Differential modulation of cytokine, chemokine and Toll like receptor expression in chickens infected with classical and variant infectious bursal disease virus
© Rauf et al; licensee BioMed Central Ltd. 2011
Received: 18 February 2011
Accepted: 12 July 2011
Published: 12 July 2011
Infectious bursal disease (IBD) is an important immunosuppressive disease of chickens. The causative agent, infectious bursal disease virus (IBDV), consists of two serotypes, 1 and 2. Serotype 1 consists of classic IBDV (cIBDV) and variant IBDV (vIBDV). Both of these strains vary in antigenicity and pathogenesis. The goal of this study was to compare the immunopathogenesis of cIBDV and vIBDV. Three-week-old specific pathogen free chickens were inoculated intraocularly with standard challenge strain (STC) (cIBDV) and a variant strain Indiana (IN) (vIBDV). The cIBDV produced more pronounced bursal damage, inflammatory response and infiltration of T cells as compared to vIBDV. There were significant differences in the expression of innate (IFN-α and IFN-β), proinflammatory cytokine and mediator (IL-6 and iNOS) in cIBDV- and vIBDV-infected bursas. The expression of chemokines genes, IL-8 and MIP-α was also higher in cIBDV-infected chickens during the early phase of infection. The expression of Toll like receptor 3 (TLR3) was downregulated at post inoculation days (PIDs) 3, 5, and 7 in the bursas of vIBDV-infected chickens whereas TLR3 was upregulated at PIDs 3 and 5 in cIBDV-infected bursas. In vIBDV-infected bursa, TLR7 expression was downregulated at PIDs 3 and 5 and upregulated at PID 7. However, TLR7 was upregulated at PIDs 3 and 7 in cIBDV-infected bursas. The expression of MyD88 was downregulated whereas TRIF gene expression was upregulated in cIBDV- and vIBDV-infected bursa. These findings demonstrate the critical differences in bursal lesions, infiltration of T cells, expression of cytokines, chemokines and TLRs in the bursa of cIBDV-and vIBDV-infected chickens.
Infectious bursal disease (IBD) is one of the most important naturally occurring viral diseases of commercial chickens worldwide . The causative agent, IBD virus (IBDV) belongs to the family Birnaviridae. The virus causes an acute, highly contagious and immunosuppressive disease in chickens . The virus infects and destroys actively dividing IgM-bearing B cells in the bursa of fabricius [2, 3]. IBDV exists in different antigenic and pathogenic forms . Initial isolates designated as classical strains (cIBDV) of the serotype 1 viruses were considered to be a single antigenic type.
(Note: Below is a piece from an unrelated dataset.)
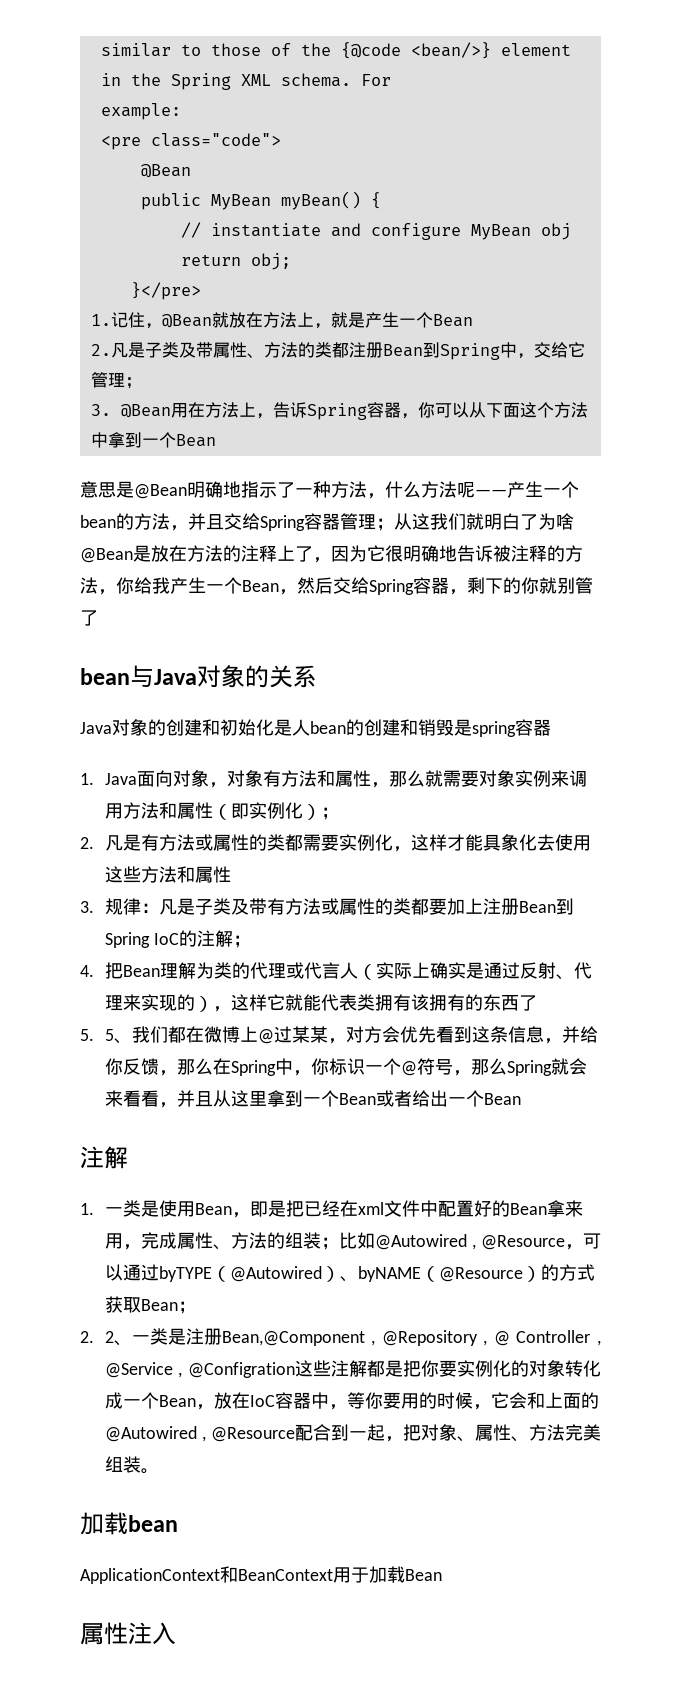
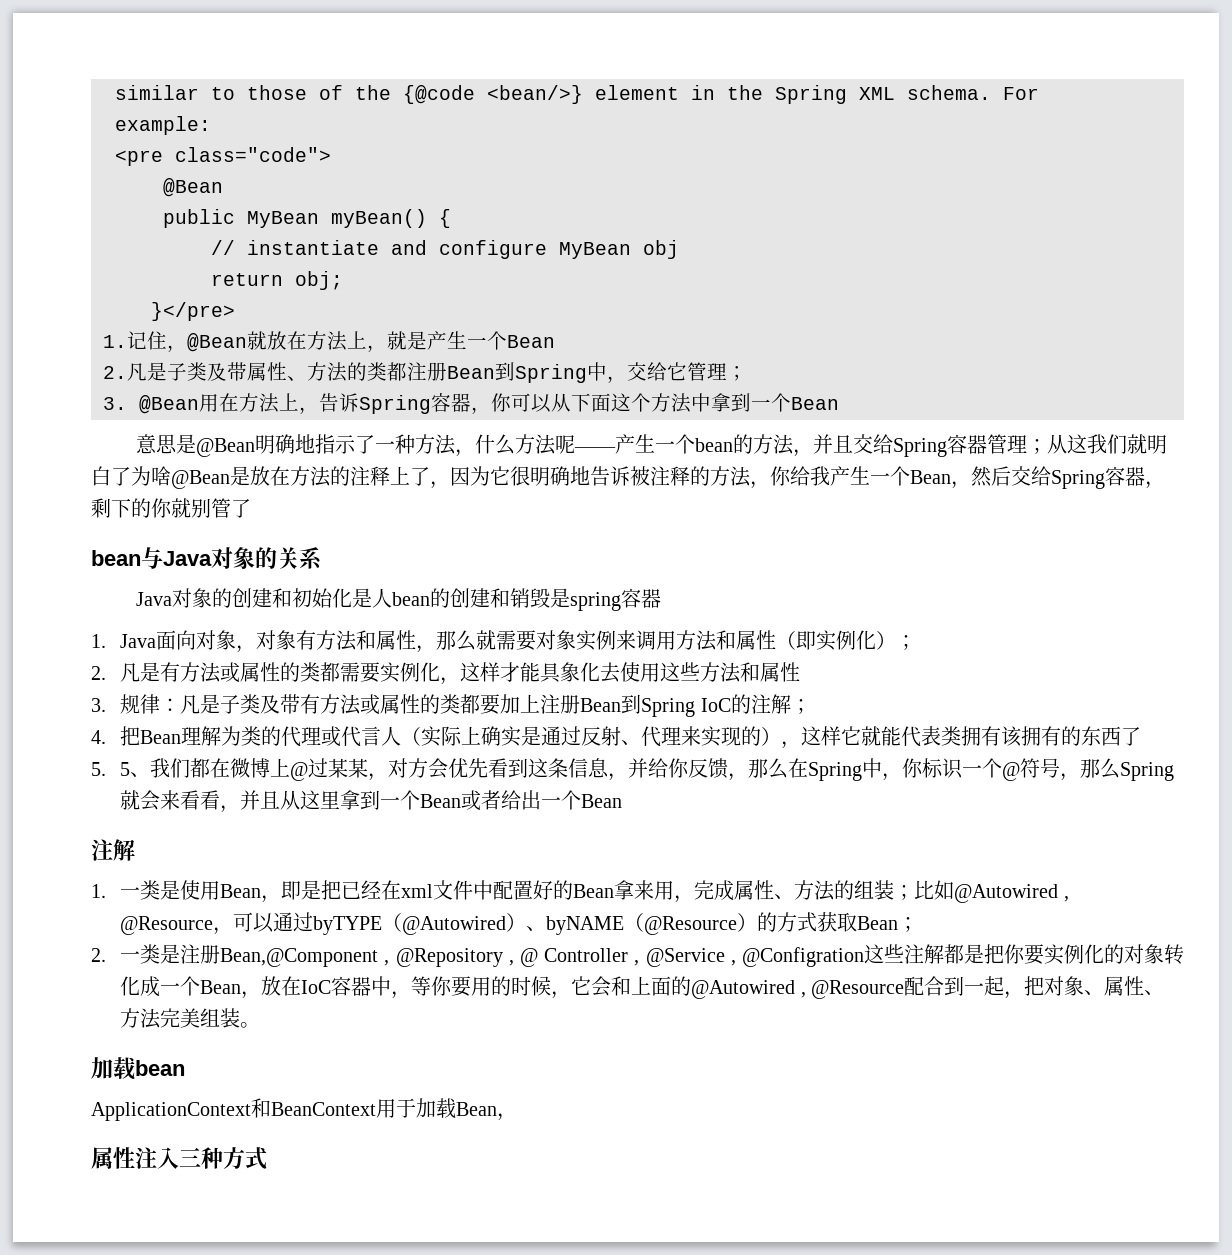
[104,1331,132,1346] 2、 -> (106, 955) none
(442, 1575) none -> [497,1113,517,1121] ，
(176, 1633) none -> [179,1147,267,1170] 三种方式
In the early 1980s, antigenic variants (vIBDV) of the virus were identified in the United States . These variant viruses were able to cause disease in the presence of immunity to cIBDV viruses . The antigenic variants typically do not cause clinical signs of disease but can cause a marked immunosuppression . The immunosuppression caused by variants and classical strains of IBDV is often associated with secondary viral infections and bacterial infections [6–11]. The IBDV induced immunosuppression also renders chicken flocks refractory to live attenuated vaccines against other viral diseases such as avian influenza virus, infectious bronchitis and Newcastle disease virus [12, 13].
Following infection and replication of IBDV, T cells infiltrate the bursa of infected chickens [14, 15]. Although B cells are considered the major targets for IBDV, it has been shown that the virus can infect and possibly replicate in macrophages [16–18]. Following viral infections, including IBDV, activated macrophages produce various mediators, such as proinflammatory cytokines, interleukin-1 (IL-1) and IL-6, chemokines, and nitric oxide (NO) [16, 19–21].
Host cells use various receptors to detect viral infections by recognizing pathogen-associated molecular patterns (PAMPs) and subsequently induce an antiviral response. Prominent among these are Toll-like receptors (TLRs) [22–24]. Several TLRs recognize viral PAMPs: TLR3, detects double-stranded RNA (dsRNA) derived from viral replication whereas single-stranded RNA (ssRNA) are detected by TLR7 and TLR8 . The TLR signaling proceeds via two pathways; the myeloid differentiation factor 88 (MyD88)-mediated pathway and the Toll-interleukin-1 receptor (TIR)-domain-containing adaptor inducing IFN-β (TRIF)-mediated pathway [25, 26]. The TLR signaling pathways arise from intracytoplasmic TIR domains, which are conserved among all TLRs. The TLR7 specifically involves MyD88-dependent pathway, whereas TRIF is implicated in the TLR3-mediated MyD88-independent pathway .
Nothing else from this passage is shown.